• **Exercise materials**:
____

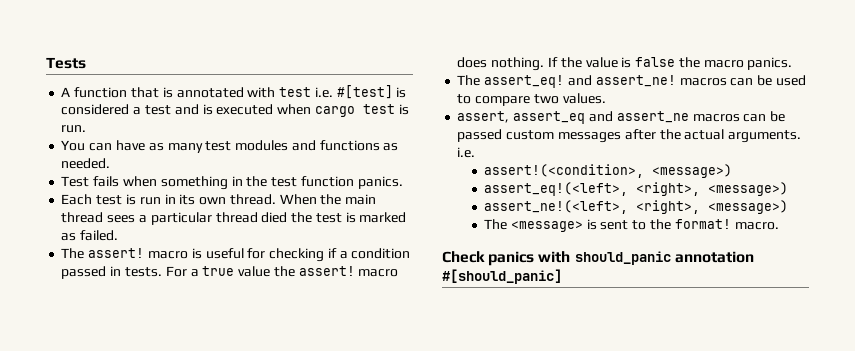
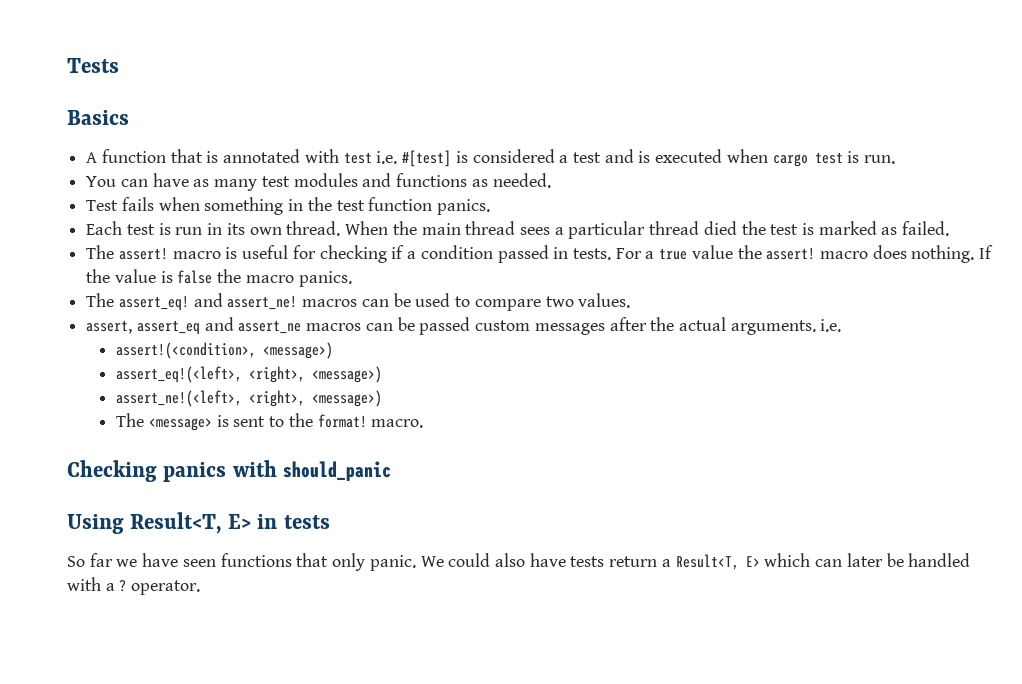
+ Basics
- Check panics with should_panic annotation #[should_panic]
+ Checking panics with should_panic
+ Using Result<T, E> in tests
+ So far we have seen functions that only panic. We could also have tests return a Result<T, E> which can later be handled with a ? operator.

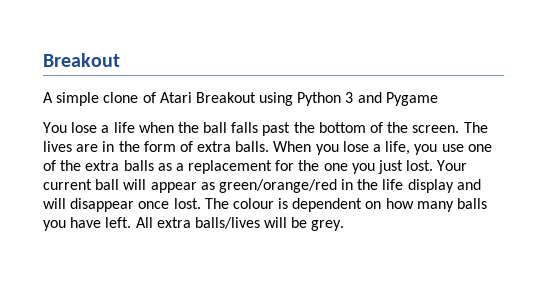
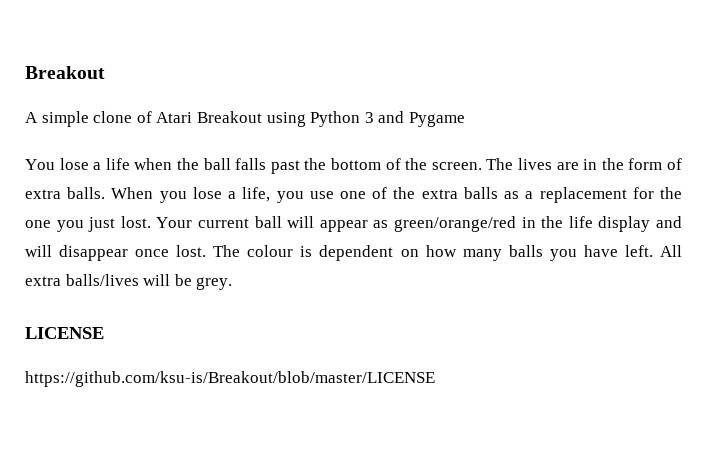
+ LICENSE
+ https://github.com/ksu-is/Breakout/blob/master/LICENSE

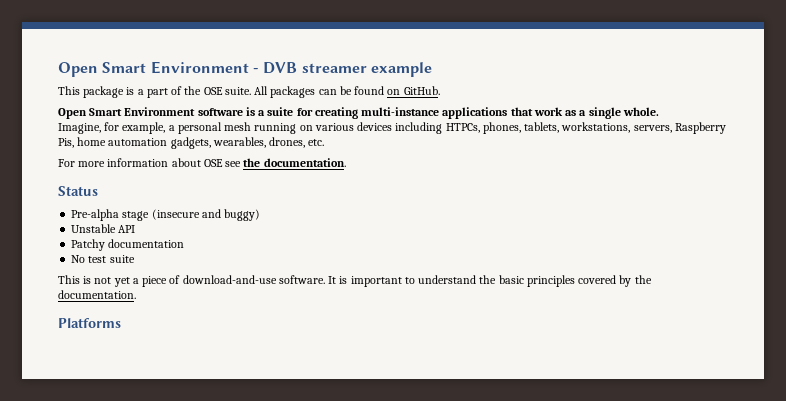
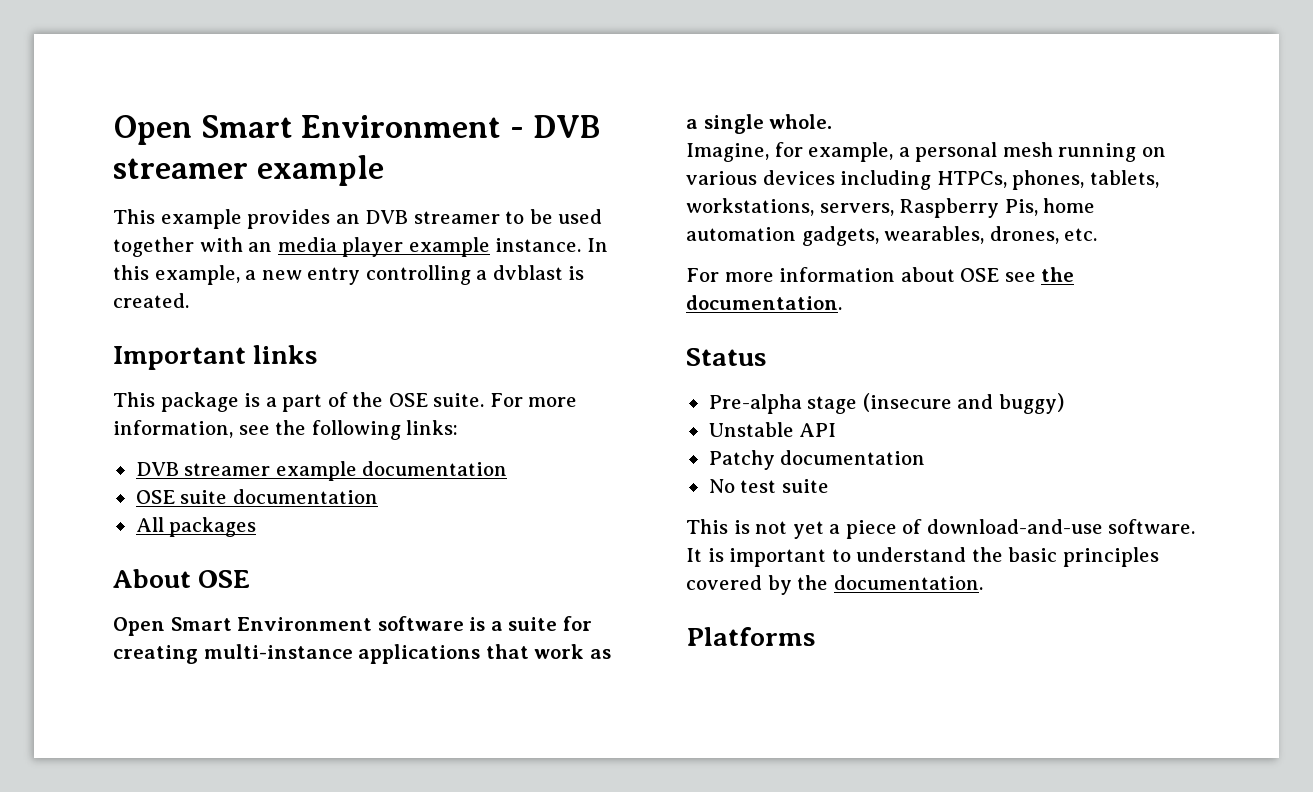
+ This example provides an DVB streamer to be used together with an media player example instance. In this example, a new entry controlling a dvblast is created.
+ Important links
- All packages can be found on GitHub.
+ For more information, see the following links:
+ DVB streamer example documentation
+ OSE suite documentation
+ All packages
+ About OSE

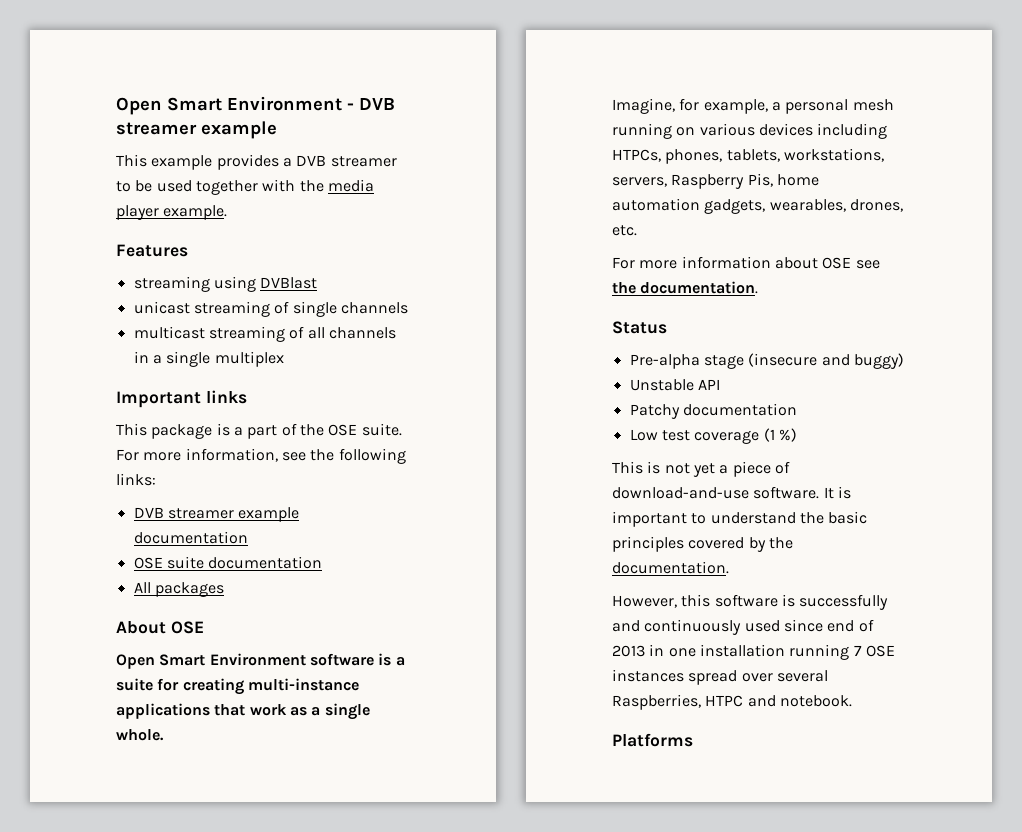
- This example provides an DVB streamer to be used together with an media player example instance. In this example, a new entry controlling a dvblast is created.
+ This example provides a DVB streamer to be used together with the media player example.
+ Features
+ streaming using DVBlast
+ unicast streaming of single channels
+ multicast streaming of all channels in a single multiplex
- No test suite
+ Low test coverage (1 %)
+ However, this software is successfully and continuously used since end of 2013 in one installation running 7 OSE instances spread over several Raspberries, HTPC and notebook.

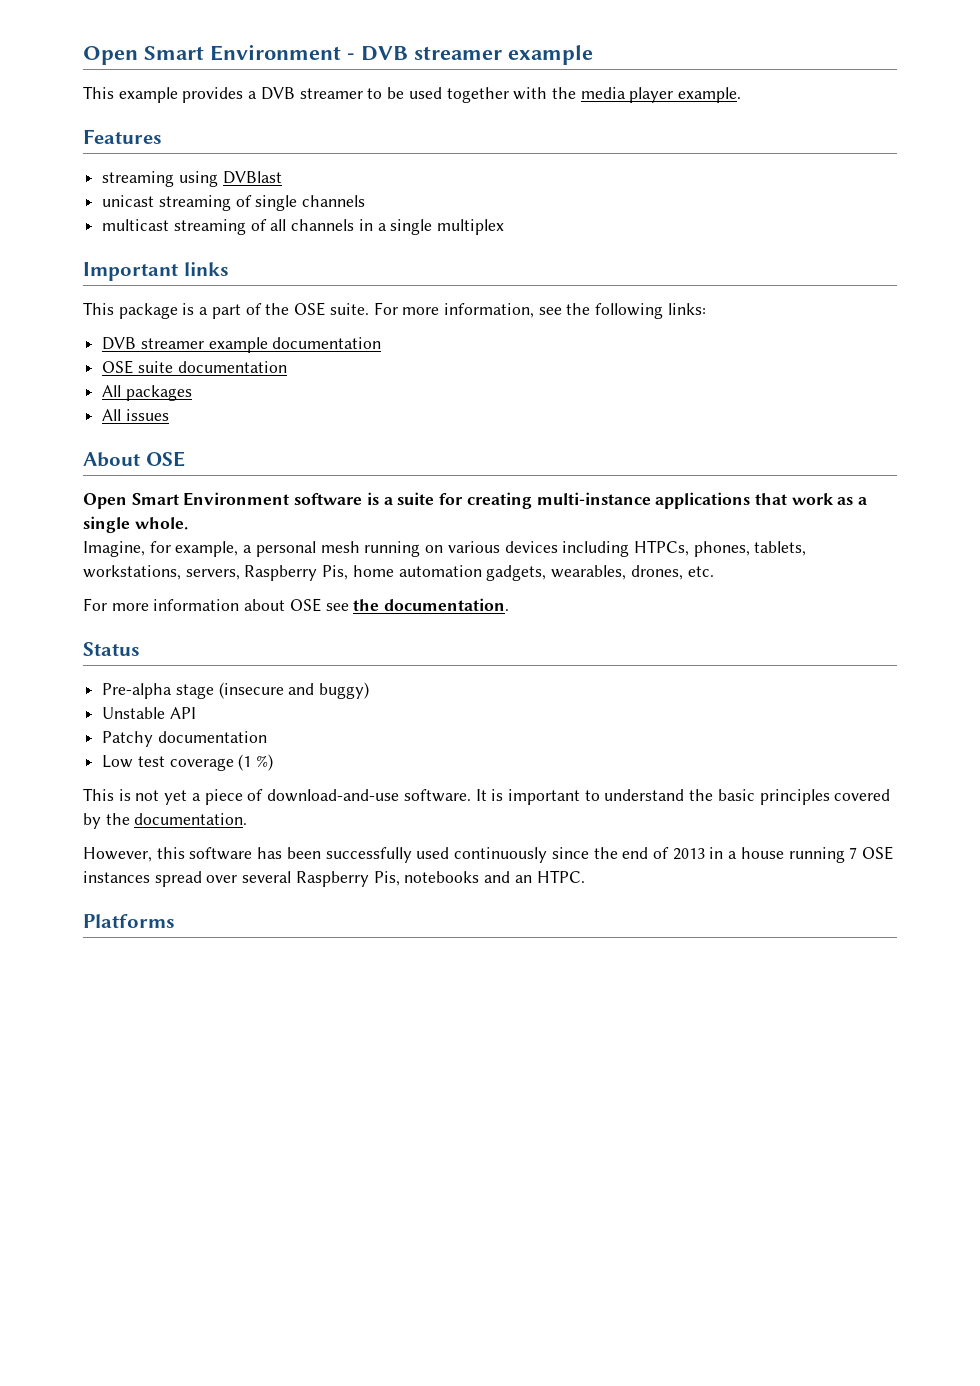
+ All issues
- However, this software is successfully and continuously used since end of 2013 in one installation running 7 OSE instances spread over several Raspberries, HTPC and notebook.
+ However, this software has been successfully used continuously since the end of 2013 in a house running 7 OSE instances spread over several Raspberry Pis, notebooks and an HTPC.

____

• **Problem**: Could you repeat, exactly and with nothing else, the lines from the first line of the records through the line containing "of single channels"? Leave out the pictures.

• **Exercise output**:
+ Basics
- Check panics with should_panic annotation #[should_panic]
+ Checking panics with should_panic
+ Using Result<T, E> in tests
+ So far we have seen functions that only panic. We could also have tests return a Result<T, E> which can later be handled with a ? operator.

+ LICENSE
+ https://github.com/ksu-is/Breakout/blob/master/LICENSE

+ This example provides an DVB streamer to be used together with an media player example instance. In this example, a new entry controlling a dvblast is created.
+ Important links
- All packages can be found on GitHub.
+ For more information, see the following links:
+ DVB streamer example documentation
+ OSE suite documentation
+ All packages
+ About OSE

- This example provides an DVB streamer to be used together with an media player example instance. In this example, a new entry controlling a dvblast is created.
+ This example provides a DVB streamer to be used together with the media player example.
+ Features
+ streaming using DVBlast
+ unicast streaming of single channels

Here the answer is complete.